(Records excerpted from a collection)
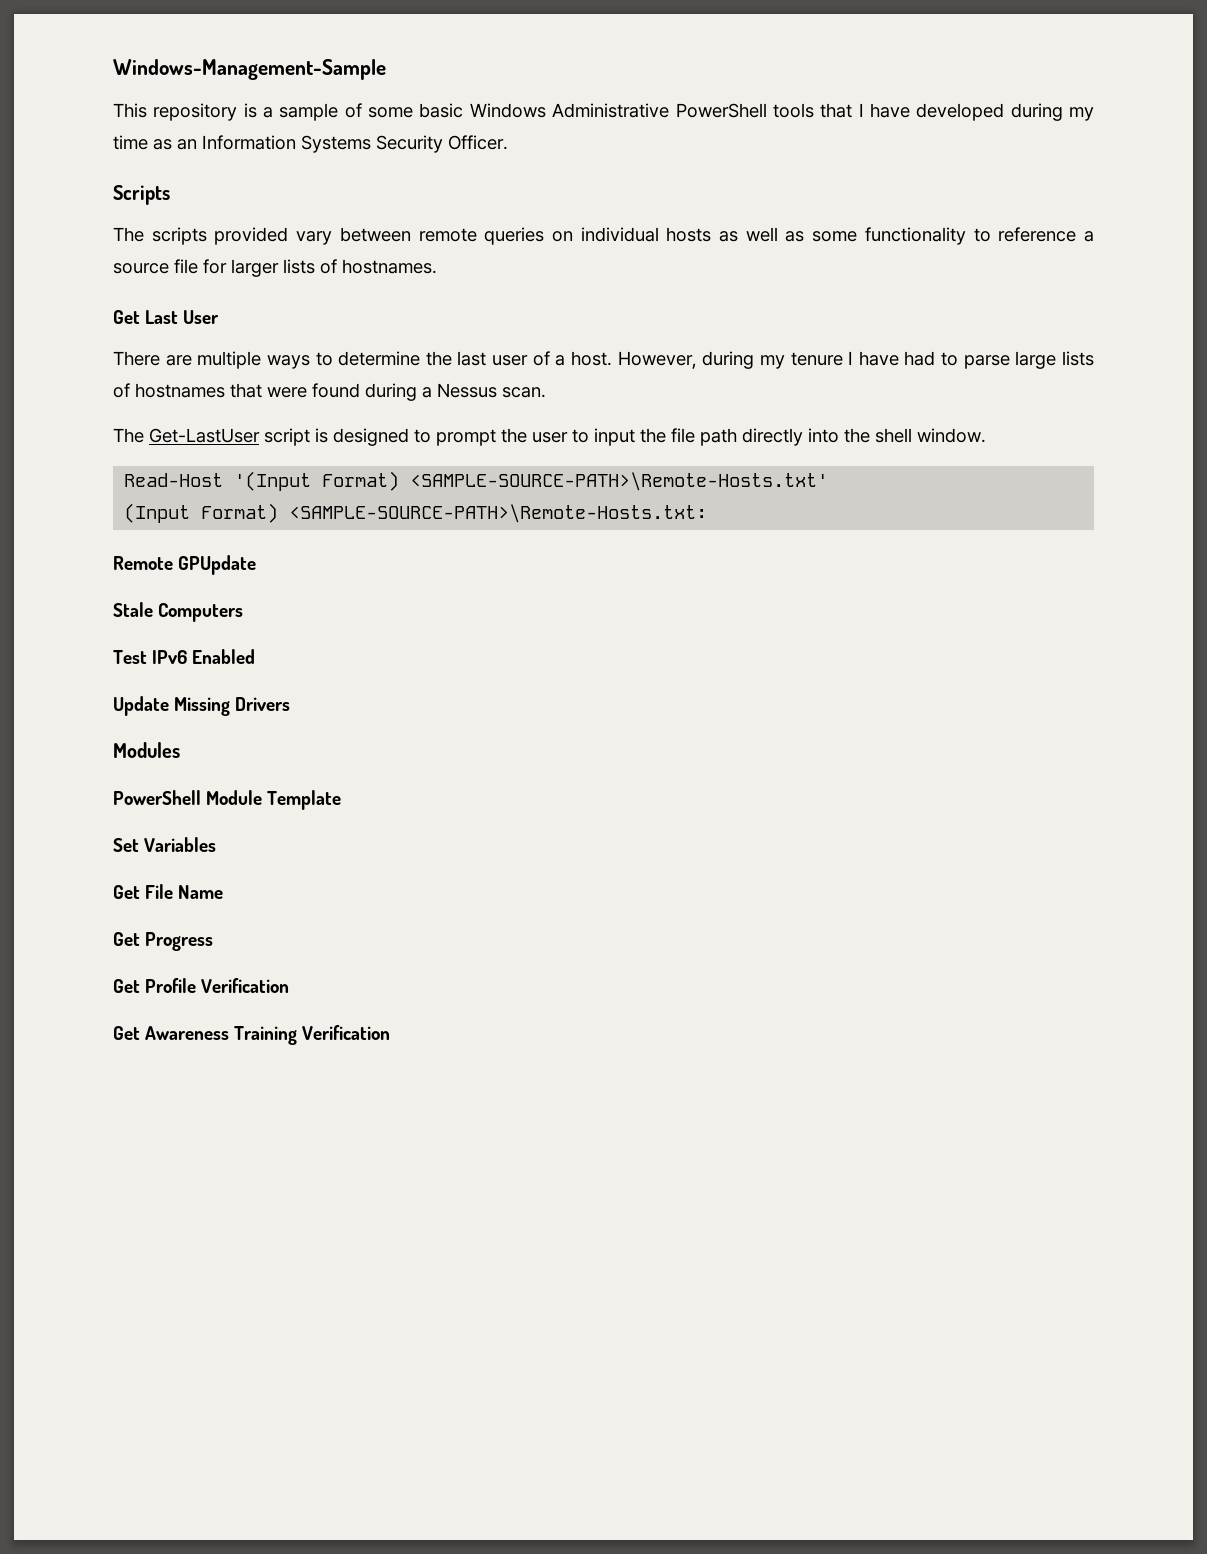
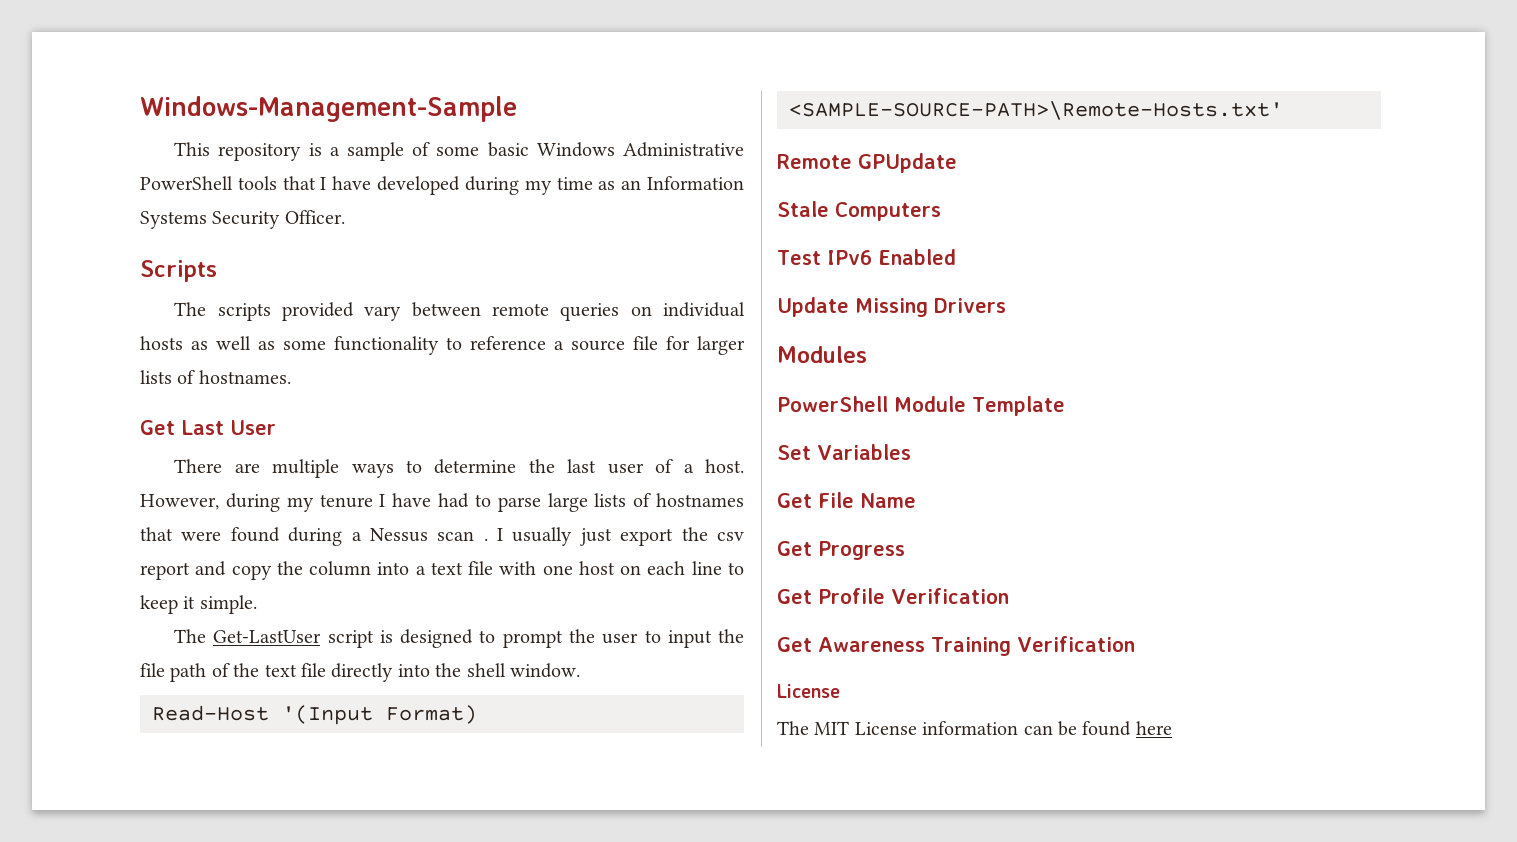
[502,387,546,398] scan. -> [437,527,744,546] [140,561,744,580] [140,595,257,614] scan . I usually just export the csv report and copy the column into a text file with one host on each line to keep it simple.
(737, 437) none -> [211,663,326,677] of the text file
[124,503,708,523] // (Input Format) <SAMPLE-SOURCE-PATH>\Remote-Hosts.txt: -> (1283, 110) none
(391, 1032) none -> [777,684,840,698] [777,721,1172,736] // License // The MIT License information can be found here

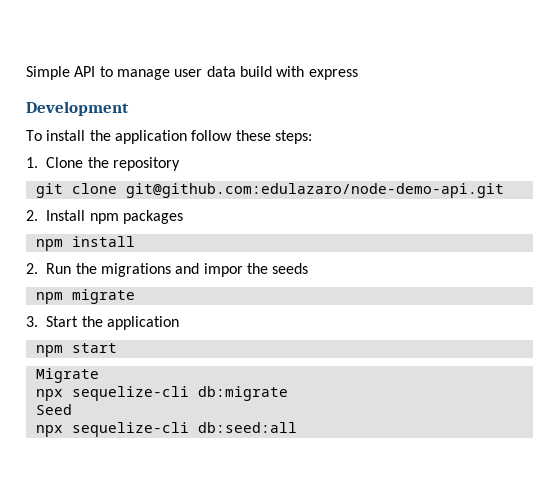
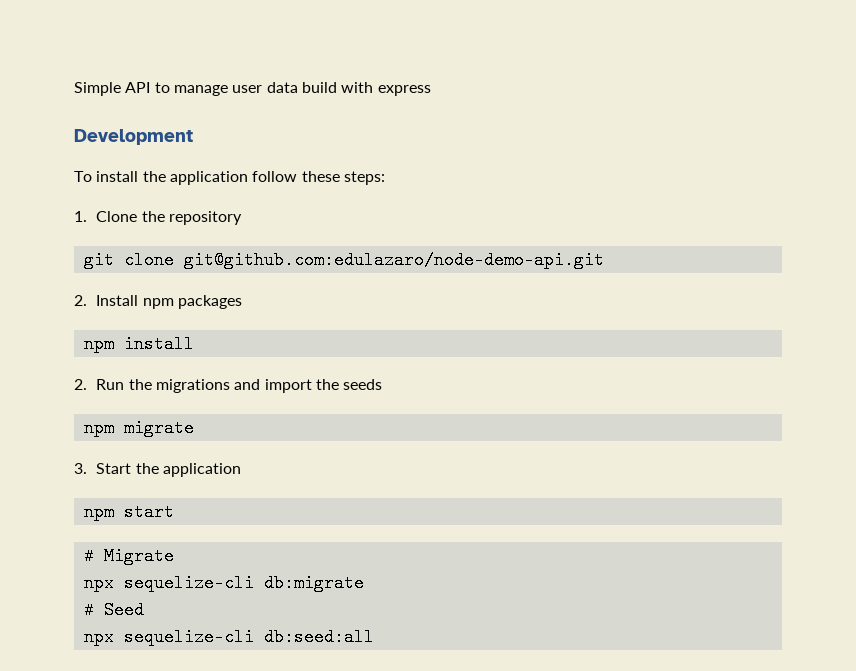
[203,263,243,277] impor -> [264,379,312,393] import
(117, 348) none -> [83,547,94,565] #
(288, 393) none -> [83,601,94,619] #

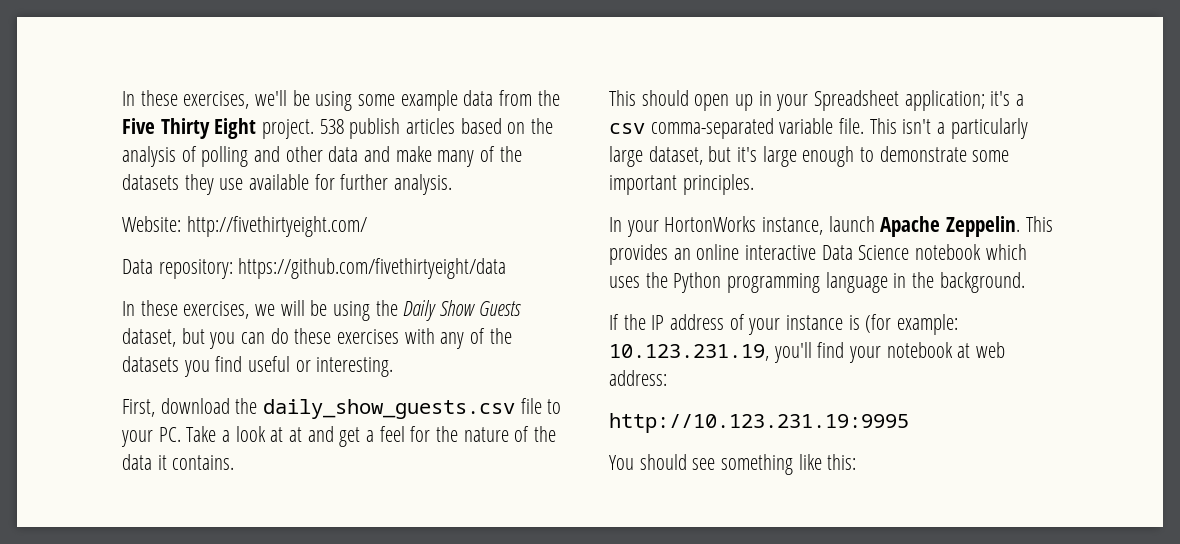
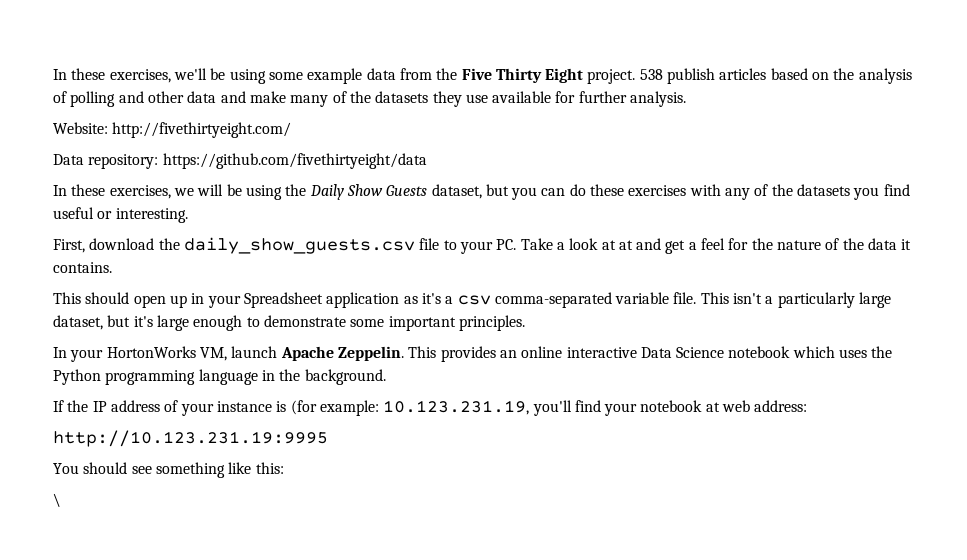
[904,90,985,111] application; -> [326,292,418,308] application as
[762,217,824,235] instance, -> [199,347,227,361] VM,
(857, 462) none -> [53,493,61,507] // \

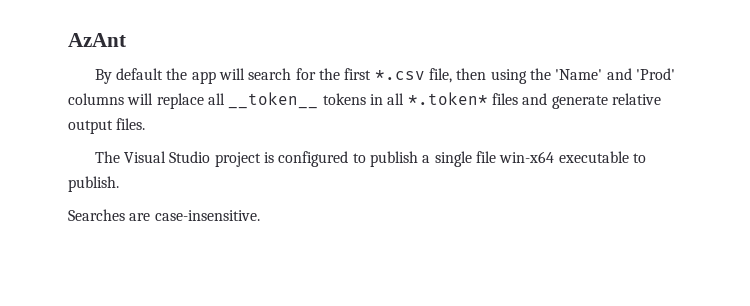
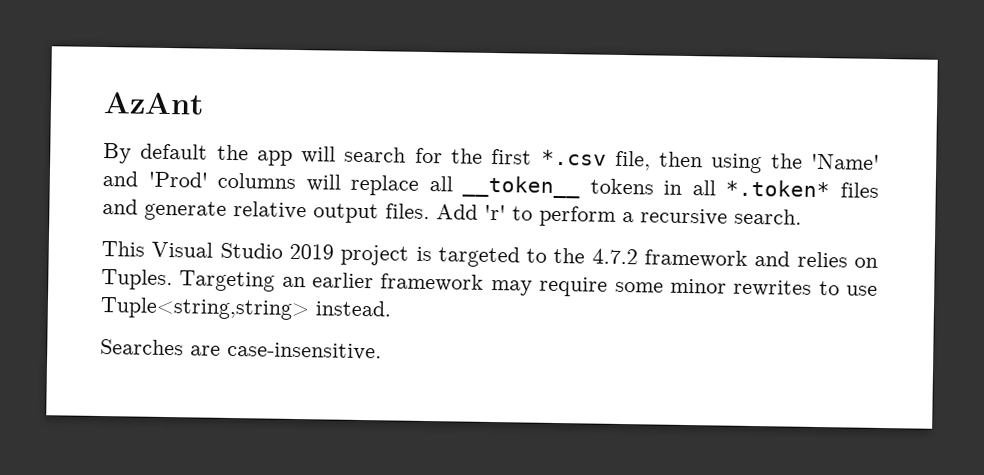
[94,151,120,163] // The -> [436,204,802,227] [101,241,145,257] Add 'r' to perform a recursive search. // This
(211, 157) none -> [288,243,334,260] 2019
[278,151,646,167] [68,176,119,192] configured to publish a single file win-x64 executable to publish. -> [437,246,878,268] [101,269,879,297] [100,297,392,321] targeted to the 4.7.2 framework and relies on Tuples. Targeting an earlier framework may require some minor rewrites to use Tuple<string,string> instead.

WHAT THE EXERCISE ASKS: Omit all pictures and repeat the rest of the records verbatim.

RESULT:
[502,387,546,398] scan. -> [437,527,744,546] [140,561,744,580] [140,595,257,614] scan . I usually just export the csv report and copy the column into a text file with one host on each line to keep it simple.
(737, 437) none -> [211,663,326,677] of the text file
[124,503,708,523] // (Input Format) <SAMPLE-SOURCE-PATH>\Remote-Hosts.txt: -> (1283, 110) none
(391, 1032) none -> [777,684,840,698] [777,721,1172,736] // License // The MIT License information can be found here

[203,263,243,277] impor -> [264,379,312,393] import
(117, 348) none -> [83,547,94,565] #
(288, 393) none -> [83,601,94,619] #

[904,90,985,111] application; -> [326,292,418,308] application as
[762,217,824,235] instance, -> [199,347,227,361] VM,
(857, 462) none -> [53,493,61,507] // \

[94,151,120,163] // The -> [436,204,802,227] [101,241,145,257] Add 'r' to perform a recursive search. // This
(211, 157) none -> [288,243,334,260] 2019
[278,151,646,167] [68,176,119,192] configured to publish a single file win-x64 executable to publish. -> [437,246,878,268] [101,269,879,297] [100,297,392,321] targeted to the 4.7.2 framework and relies on Tuples. Targeting an earlier framework may require some minor rewrites to use Tuple<string,string> instead.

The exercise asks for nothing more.